Quando si ha troppa fiducia in se stessi, o troppo poca, si perde il contatto con la sorgente della vocazione, Dio, e facilmente ci si può smarrire — che dolore le tante pratiche di dispensa! Se invece si persevera nel ricordo coram Domino della propria storia umana e vocazionale, «non perdendo la memoria del primo amore» (Papa Francesco, meditazione a Santa Marta, 30 gennaio 2015), è possibile riprendersi da sbandamenti e scoraggiamento, e recuperare con rinnovata fiducia il filo e le radici della propria esistenza sacerdotale.

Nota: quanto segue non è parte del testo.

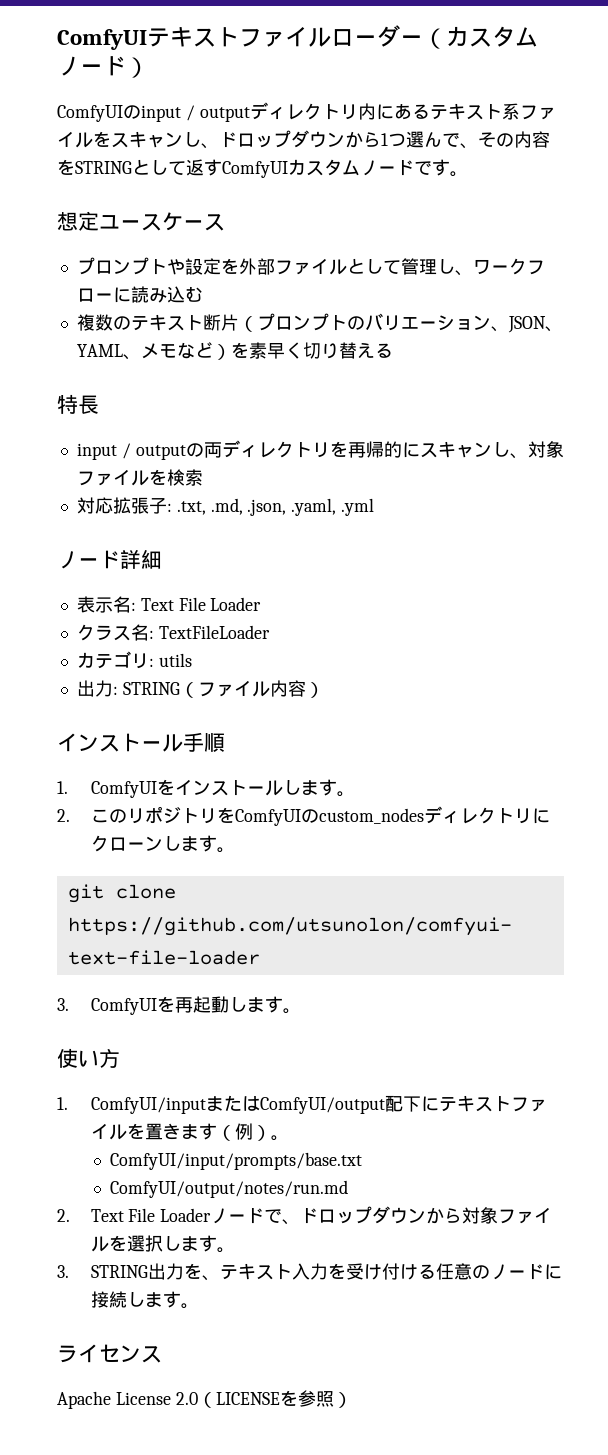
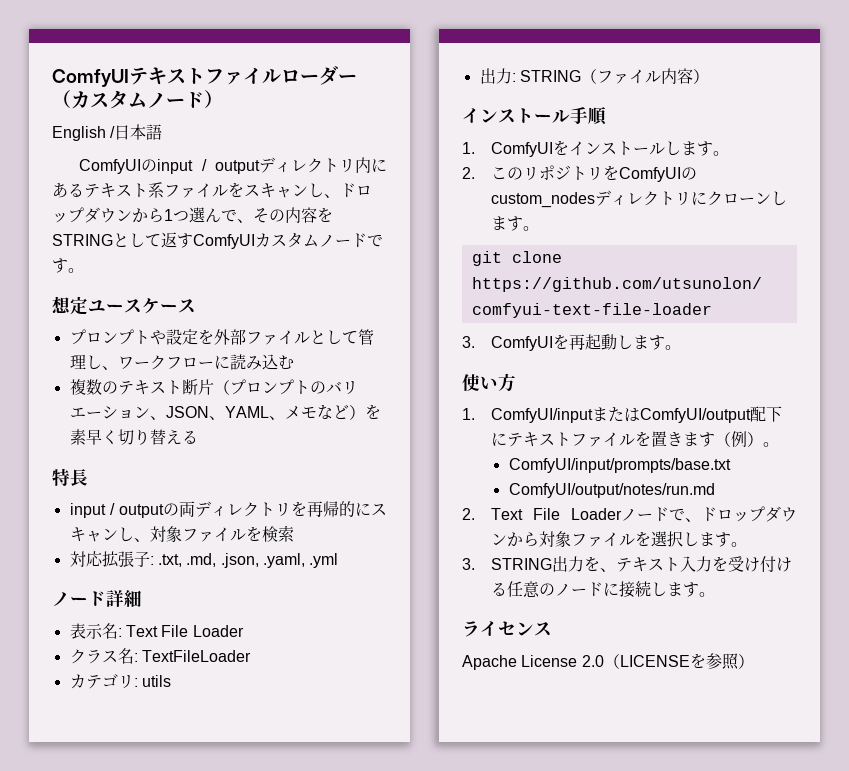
+ English /日本語

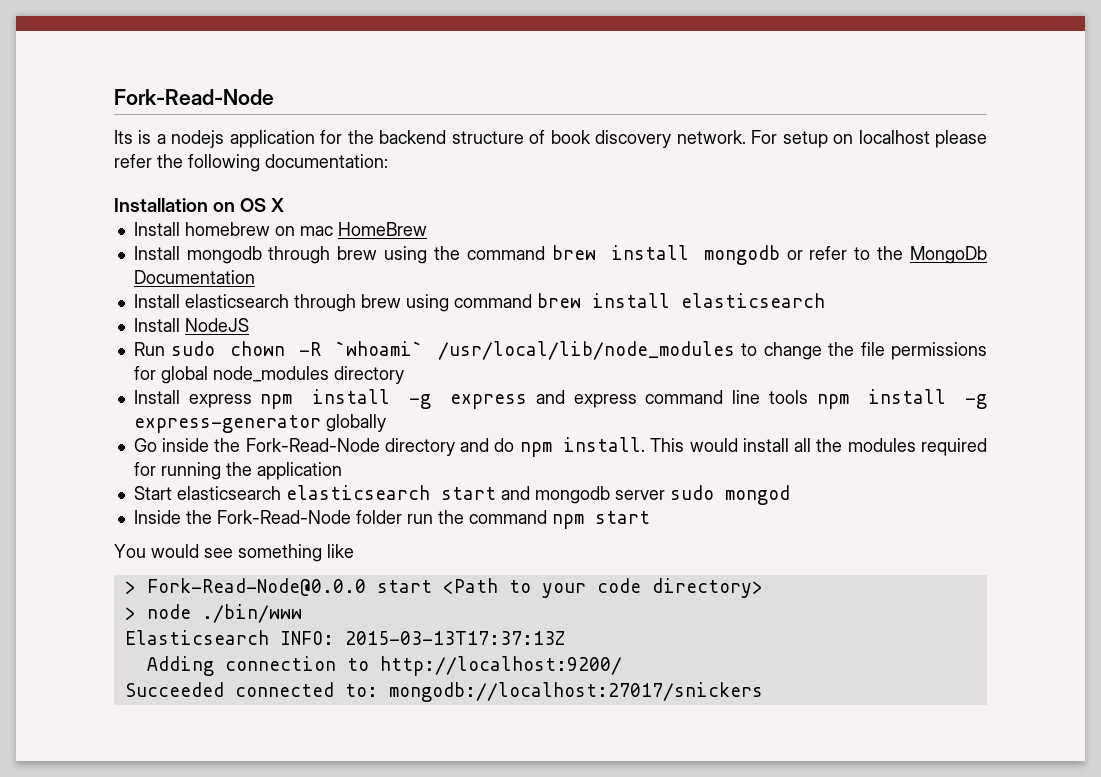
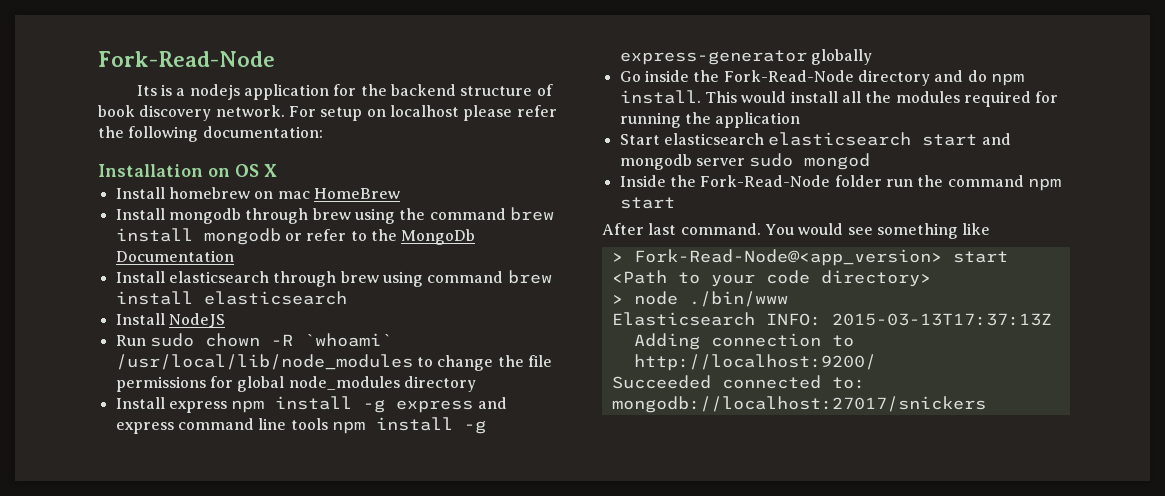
+ After last command.
- > Fork-Read-Node@0.0.0 start <Path to your code directory>
+ > Fork-Read-Node@<app_version> start <Path to your code directory>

2. Se è vero, poi, che Dio inizia a chiamare sin dalla più tenera età e continua per tutto il corso della vita, va altresì considerato che c’è un momento specifico in cui ogni futuro prete, come il giovane Samuele (1 Sam 3, 10) si sente chiamare per nome e, magari dopo qualche dubbio e incertezza, si trova di fronte a un aut-aut, tornare a dormire o rispondere «Parla, perché il tuo servo ti ascolta».

La vita di un prete si basa sull’ascolto. Ascoltare Dio — nella preghiera e nella meditazione della Parola — in occasione delle grandi chiamate, ma anche nelle circostanze quotidiane, che richiedono discernimento e decisione. Ascoltare i confratelli, che non di rado possono cogliere momenti di stanchezza e di abbattimento, e costituire una spalla robusta su cui sostenersi. Ascoltare il vescovo, attraverso cui arriva al prete la voce della Chiesa, liberandolo dalla tentazione di comportarsi come un “libero professionista del ministero”, che dice e fa quel che gli viene in mente. Ascoltare, infine, il popolo di Dio che vive accanto al suo pastore, lo conosce, lo vede vivere ogni giorno, e ne percepisce spesso tanto le fatiche quanto le gioie.

Dio non cessa mai di parlare ai Suoi preti, di far sentire loro la Sua vicinanza e il Suo sostegno, purché essi non smettano di ascoltare Lui, persi dietro a paure, “idoli” o “fantasie” varie (pensiamo, come immagine famigliare, a uno dei dialoghi di don Camillo col suo Crocifisso, quando il buon parroco si rallegra nel sentire di nuovo, dopo un tempo di silenzio la voce di Gesù, il quale però lo avverte: «Non ho mai smesso di parlarti, ma tu non mi sentivi perché avevi le orecchie chiuse dall’orgoglio»).

3. Sapersi conosciuto e accompagnato da Dio, infine, fa sì che un prete possa ripetere instancabilmente, come Isaia, «Eccomi, manda me!» (Is 6, 8). La vocazione al ministero ordinato è naturalmente e costitutivamente orientata alla missione evangelizzatrice, al servizio del Popolo di Dio e di tutti coloro che ancora non conoscono il messaggio e la persona di Gesù.

Non si tratta di una chiamata “intimistica” o solo sacramentale, che fa ripiegare su se stessi, in un rapporto con Dio che diventa escludente, e fa considerare le esigenze della missione e le persone come una sorta di “disturbo” o di intralcio alla propria quiete personale. Allo stesso modo, occorre che il prete non dimentichi di essere inviato da parte di Dio, e non da qualche ong, o gruppetto ideologizzato o di élite, o anche da se stesso, nel perseguimento di fini personali, magari leciti, ma estranei alla sua missione.

Servire, “lavare i piedi” — il più umile dei servizi, quindi — in nome e sull’esempio di Gesù, facendo memoria dell’origine del ministero, Cristo stesso, del suo fine, rendere presente — sacramentalmente o nella testimonianza di vita — Cristo, nonché del suo destinatario, ogni fedele e l’umanità intera, e la Chiesa, particolare e universale. Questo potrebbe già da solo essere un sintetico programma di vita e di ministero sacerdotale, in grado di ravvivare in ogni prete il dono e la gioia della vocazione.

Il Giovedì santo, quindi, invita a pregare in special modo per i sacerdoti, perché siano sostenuti nella loro missione e si dedichino a essa con sempre maggiore generosità, in obbedienza a Cristo e alla Chiesa, ma esorta anche i sacerdoti stessi a pregare per le persone e le situazioni loro affidate, così da poterle amare e servire, con gioia e creatività, come parte integrante del dono ricevuto con la vocazione.